D's treatment of values versus side-effect free nullary functions
Don
nospam at nospam.com
Sat Jul 24 12:41:56 PDT 2010
Jim Balter wrote:
>
> "Jonathan M Davis" <jmdavisprog at gmail.com> wrote in message
> news:mailman.435.1279700666.24349.digitalmars-d at puremagic.com...
>> On Wednesday 21 July 2010 00:09:05 Don wrote:
>>> While running the semantic on each function body, the compiler could
>>> fairly easily check to see if the function is CTFEable. (The main
>>> complication is that it has to guess about how many iterations are
>>> performed in loops).

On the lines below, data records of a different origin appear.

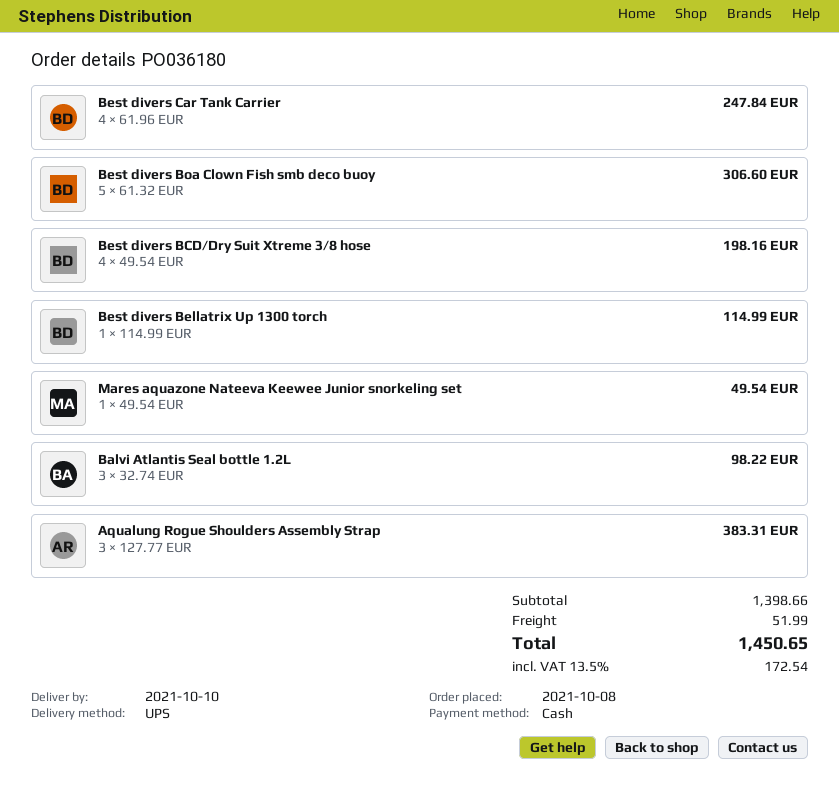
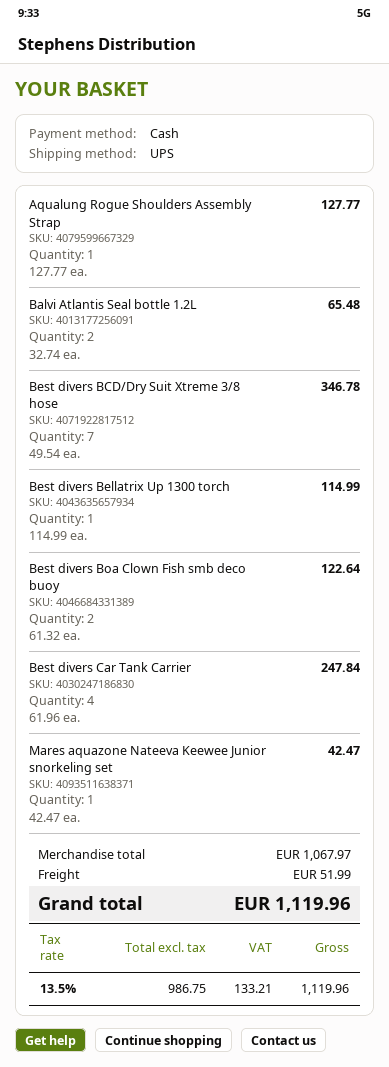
Best divers Boa Clown Fish smb deco buoy: 5 x 61.32 = 306.60 -> 2 x 61.32 = 122.64
Best divers BCD/Dry Suit Xtreme 3/8 hose: 4 x 49.54 = 198.16 -> 7 x 49.54 = 346.78
Mares aquazone Nateeva Keewee Junior snorkeling set: 1 x 49.54 = 49.54 -> 1 x 42.47 = 42.47
Balvi Atlantis Seal bottle 1.2L: 3 x 32.74 = 98.22 -> 2 x 32.74 = 65.48
Aqualung Rogue Shoulders Assembly Strap: 3 x 127.77 = 383.31 -> 1 x 127.77 = 127.77
subtotal: 1398.66 -> 1067.97
tax: 13.5% = 172.54 -> 13.5% = 133.21
total: 1450.65 -> 1119.96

Then, when a CTFEable function is called with
>>> compile-time constants as arguments, it could run CTFE on it, even if it
>>> is not mandatory.
>>>
>>> Incidentally, having the function being marked as 'pure' doesn't really
>>> help at all for determining if it is CTFEable.
>>
>> Hmm. As I understood it, it did.
>
> You understood right.
>
>> But I guess that if it did, the compiler could
>> technically determine whether a function was actually pure anyway by
>> looking at
>> its body. All the pure attribute would do is save it the trouble. So,
>> the pure
>> attribute wouldn't do much in that sense except save the compiler some
>> computation.
>
> pure functions must halt, so the attribute let's you tell the compiler
> something that it could only figure out with difficulty, if at all.
Being marked as 'pure' is no guarantee that the function will terminate.